Schema Generation in ORMs

When Storm was released, one of the comments made was that it did not include the ability to generate a database schema from the Python classes used to represent the tables while this feature is available in a number of competing ORMs. The simple reason for this is that we haven’t used schema generation in any of our ORM-using projects.

Furthermore I’d argue that schema generation is not really appropriate for long lived projects where the data stored in the database is important. Imagine developing an application along these lines:

  1. Write the initial version of the application.
  2. Generate a schema from the code.
  3. Deploy one or more instances of the application in production, and accumulate some data.
  4. Do further development on the application, that involves modifications to the schema.
  5. Deploy the new version of the application.

In order to perform step 5, it will be necessary to modify the existing database to match the new schema. These changes might be in a number of forms, including:

  • adding or removing a table
  • adding or removing a column from a table
  • changing the way data is represented in a particular column
  • refactoring one table into two related tables or vice versa
  • adding or removing an index

Assuming that you want to keep the existing data, it isn’t enough to simply represent the new schema in the updated application: we need to know how that new schema relates to the old one in order to migrate the existing data.

For some changes like addition of tables, it is pretty easy to update the schema given knowledge of the new schema. For others it is more difficult, and will often require custom migration logic. So it is likely that you will need to write a custom script to migrate the schema and data.

Now we have two methods of building the database schema for the application:

  1. generate a schema from the new version of the application.
  2. generate a schema from the old version of the application, then run the migration script.

Are you sure that the two methods will result in the same schema? How about if we iterate the process another 10 times or so? As a related question, are you sure that the database environment your tests are running under match the production environment?

The approach we settled on with Launchpad development was to only deal with migration scripts and not generate schemas from the code. The migration scripts are formulated as a sequence of SQL commands to migrate the schema and data as needed. So to set up a new instance, a base schema is loaded then patched up to the current schema. Each patch leaves a record in the database that it has been applied so it is trivial to bring a database up to date, or check that an application is in sync with the database.
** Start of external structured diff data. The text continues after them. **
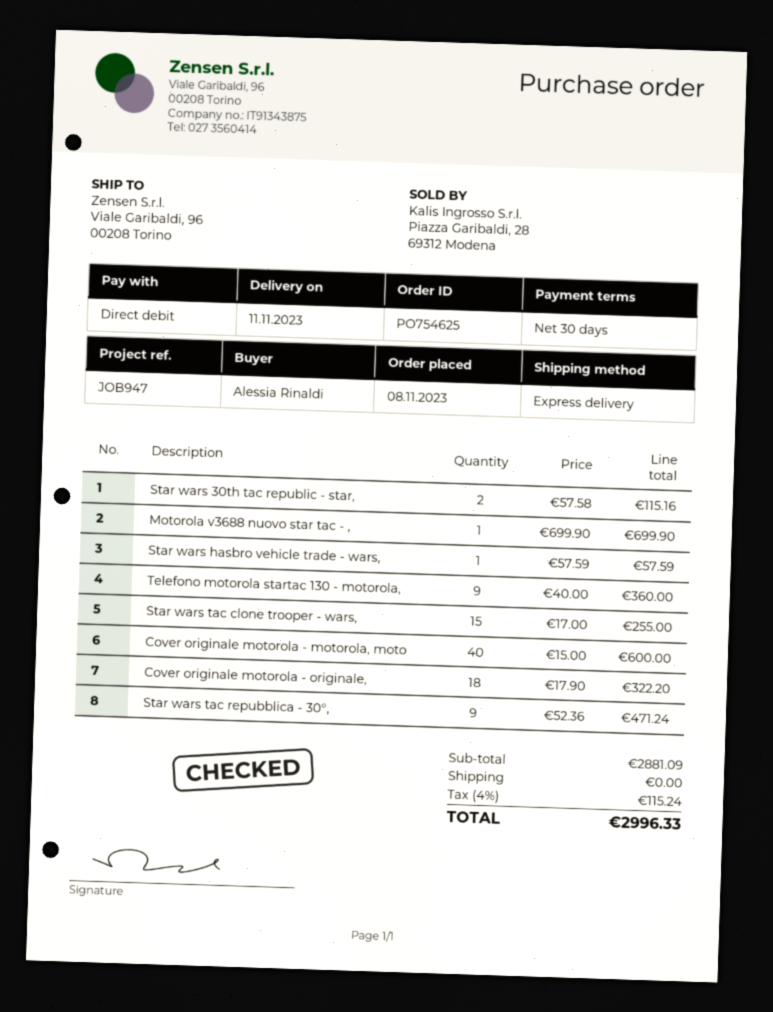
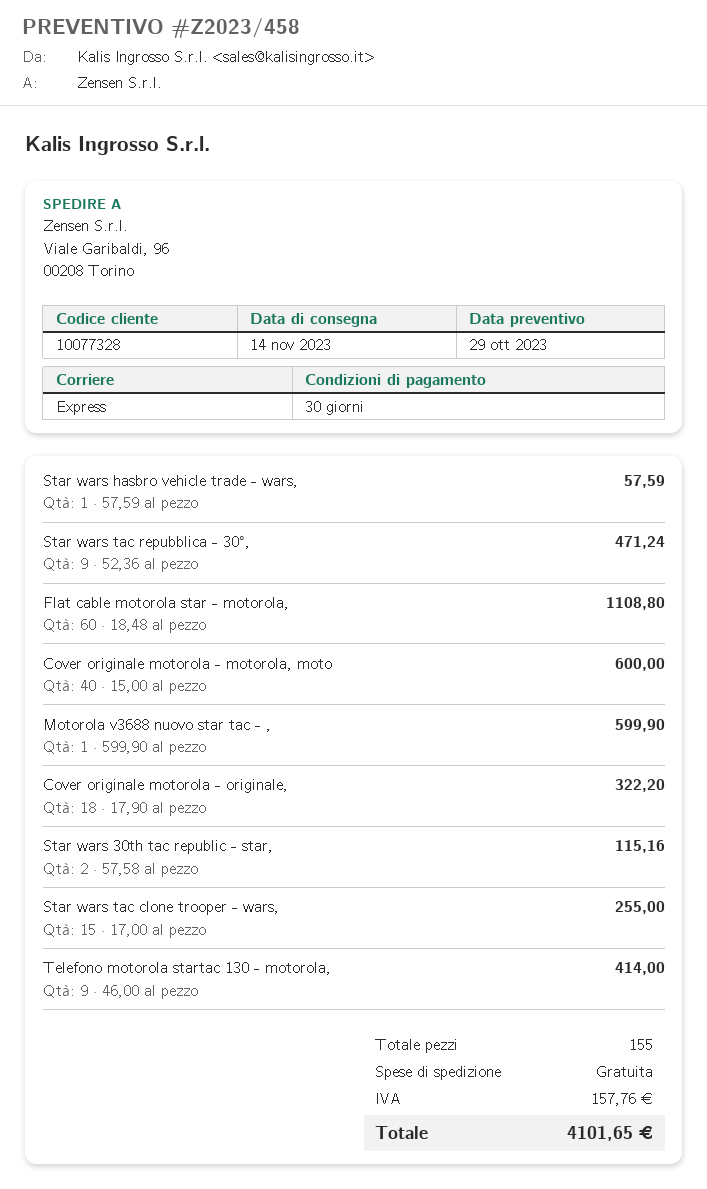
delivery date: 2023-11-11 -> 2023-11-14
Motorola v3688 nuovo star tac - ,: 1 x 699.90 = 699.90 -> 1 x 599.90 = 599.90
Telefono motorola startac 130 - motorola,: 9 x 40.00 = 360.00 -> 9 x 46.00 = 414.00
Flat cable motorola star - motorola,: none -> 60 x 18.48 = 1108.80
tax: 115.24 -> 157.76
total: 2996.33 -> 4101.65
When the schema is not generated from the code, it also means that the code can be simpler. As far as Python ORM layer is concerned, does it matter what type of integer a field contains? Does the Python code care what indexes or constraints are defined for the table? By only specifying what is needed to effectively map data to Python objects, we end up with easy to understand code without annotations that probably can’t specify everything we want anyway.

This Post Has 6 Comments

  1. michele

    Hi James,

    I totally agree, anyway I do think that a python (or other language) based solution to schema definition and evolution could be very handy. But I’m 100% sure that such a tool doesn’t belong to an ORM and even more to it’s “mapping layer”. It should be a completely standalone tool (not constrained to storm, sqlalchemy, …) that allows you to define tables, columns, versioning and migrations using only python constructs, that way you could support different dbs within a single dsl.

  2. riffraff

    well $ORM_FOR_FAMOUS_RUBY_FRAMEWORK has pure ruby migration scripts so that the schema can be evolved easily withouth touching SQL, and the definition of the initial schema is just the first migration.
    I don’t think that there is anything wrong with defining the schema in SQL, but it seems close to what michele is suggesting in the above comment.

  3. Björn

    Interesting article. It would also be interesting to know why you wrote yet another Python ORM when there are already are so many other excellent ones available. Storm vs. SQLObject or Storm vs. SQLAlchemy.. The linked site doesn’t answer. Could be a topic for another article maybe?

  4. Daniel Spiewak

    Sounds like database migrations are what you’re looking for. ActiveRecord (ORM for Rails) provides these, as does ActiveObjects and a few other ORMs. They can be a bit weird at times, especially on databases without flexible DDL ALTER statements. However, they take care of a lot of the issues you enumerated.

  5. James Henstridge

    Note that this article was about why we hadn’t implemented schema generation (as SQLObject has with SQLObject.createTable() and SQLAlchemy has with Metadata.create_all()). My point is that it seems counter-productive to provide a feature that is only suitable for toy projects, and the user will have to give up on as they progress.

    The Ruby ActiveRecord system looks well designed, and much closer to what I’d want to use. That said, describing migrations in Python or Ruby code doesn’t really appeal to me: SQL seems to do a fine job for the majority of migrations.

  6. Robert Ahrens

    I personally find the *lack* of schema generation to be an explicit feature of STORM.

    I’m looking at building a set of Python webpages to expose an administrative interface to an existing db-driven app. Without knowing *too* much about STORM, it seems like its design aims will really facilitate my placing an ORM layer atop an existing db, whereas with schema-generating ORMs I feel like this is a bolted on feature and involves some swimming upstream.

    Nonetheless, I’m pretty new to looking at Python ORMs and would be happy to be disabused of these notions by a more knowledgeable party.